Un par de problemillas subsanados con el coche de alquiler y con nuestro flamante Opel Kona automático nos lanzamos hacia el Hotel Venezia en Mestre, un antiguo pero limpio hotel con parking y desayuno incluido. Los amables conserjes nos indicaron en un agradable italinglis como acceder a Venecia parada de tranvía y vaporetto, nos aconsejó recorrido e incluso nos vendió los biglietti.

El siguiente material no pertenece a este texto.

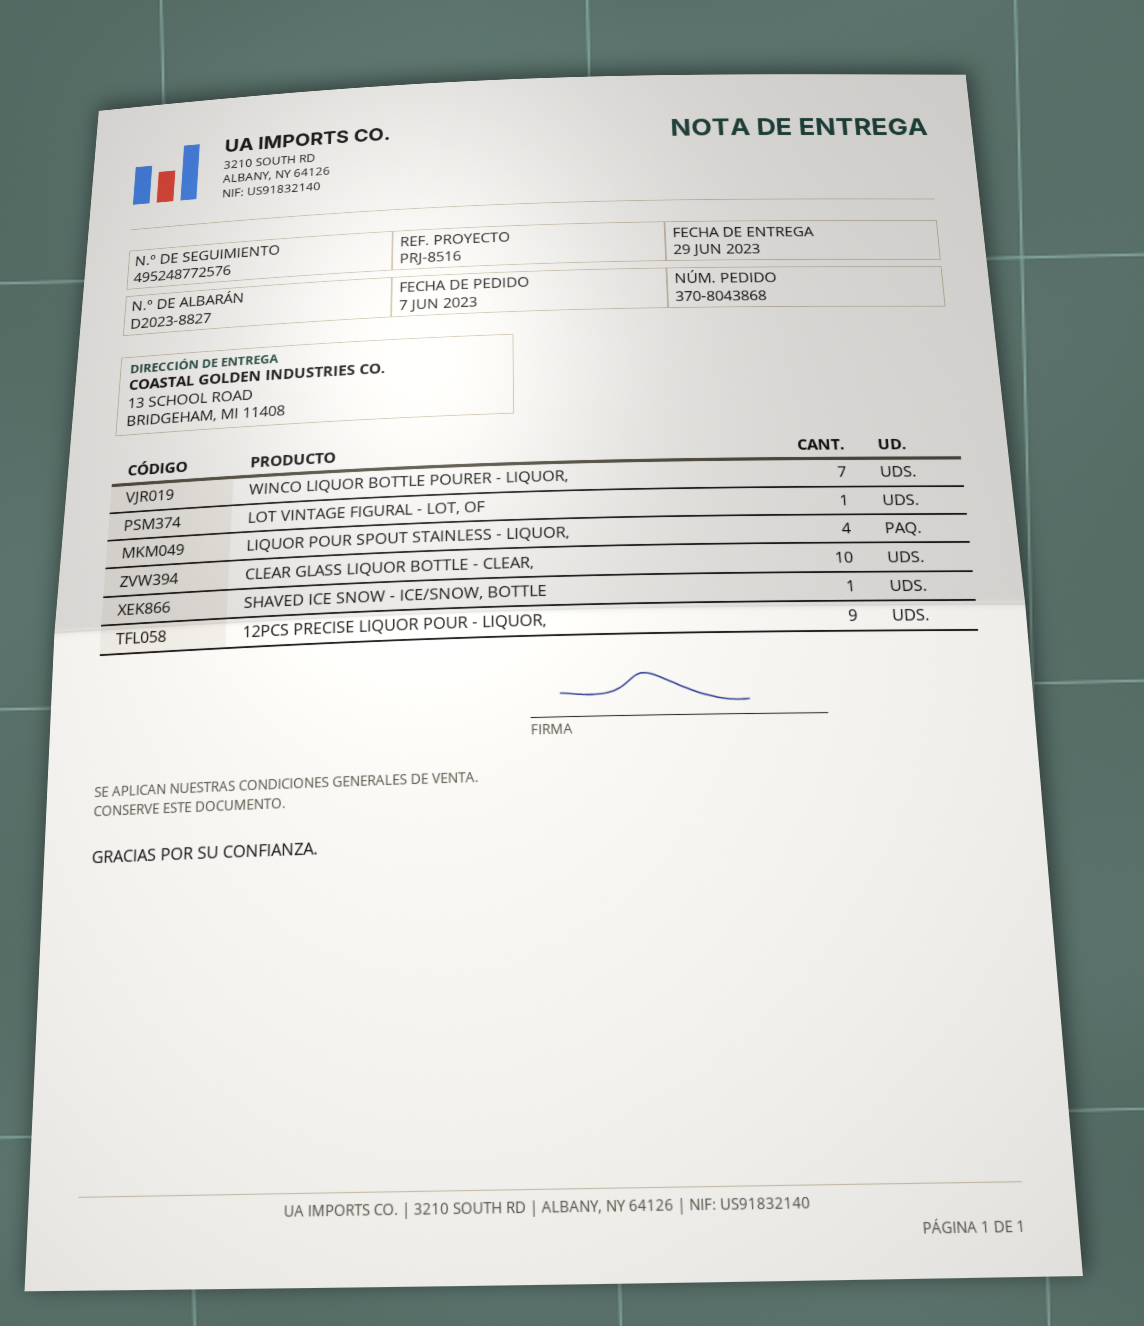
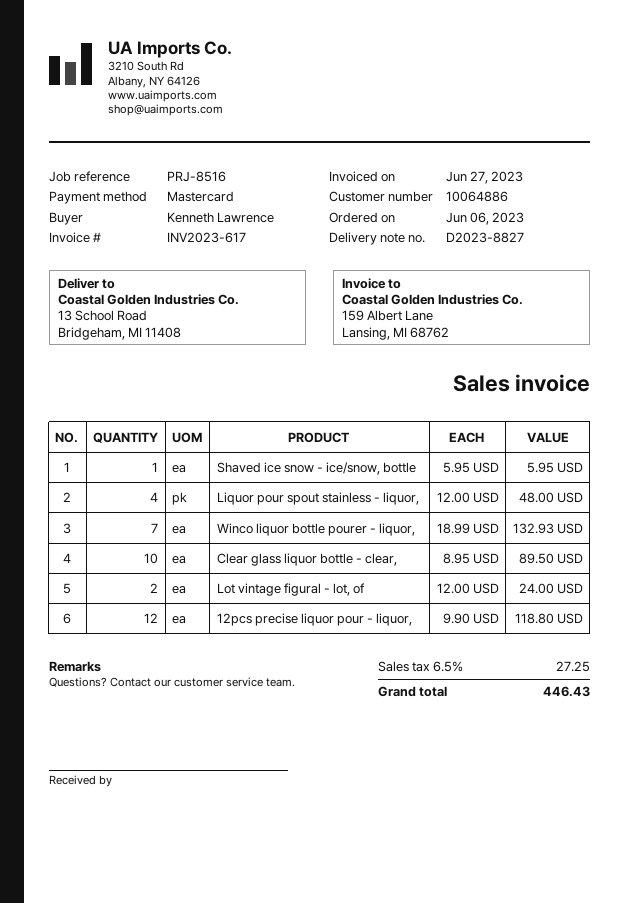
order date: 2023-06-07 -> 2023-06-06
LOT VINTAGE FIGURAL - LOT, OF: 1 -> 2
12PCS PRECISE LIQUOR POUR - LIQUOR,: 9 -> 12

Rápido tentempié y con los nervios a flor de piel tranviazo a Venecia, lo que se pueda decir de la capital de este grupo de islas de la laguna del mar Adriático, sería menospreciarla. Las sinuosidad de sus calles, los múltiples puentecillos que sobrevuelan los canales, cada calle más estrecha y serpenteante que la anterior no pudo ser manchada por esa plaga de turistas que mancillábamos el lugar.
El tranvía nos dejó en la Piazzale Roma y empezamos a vagabundear cada vez más sorprendidos y nerviosos.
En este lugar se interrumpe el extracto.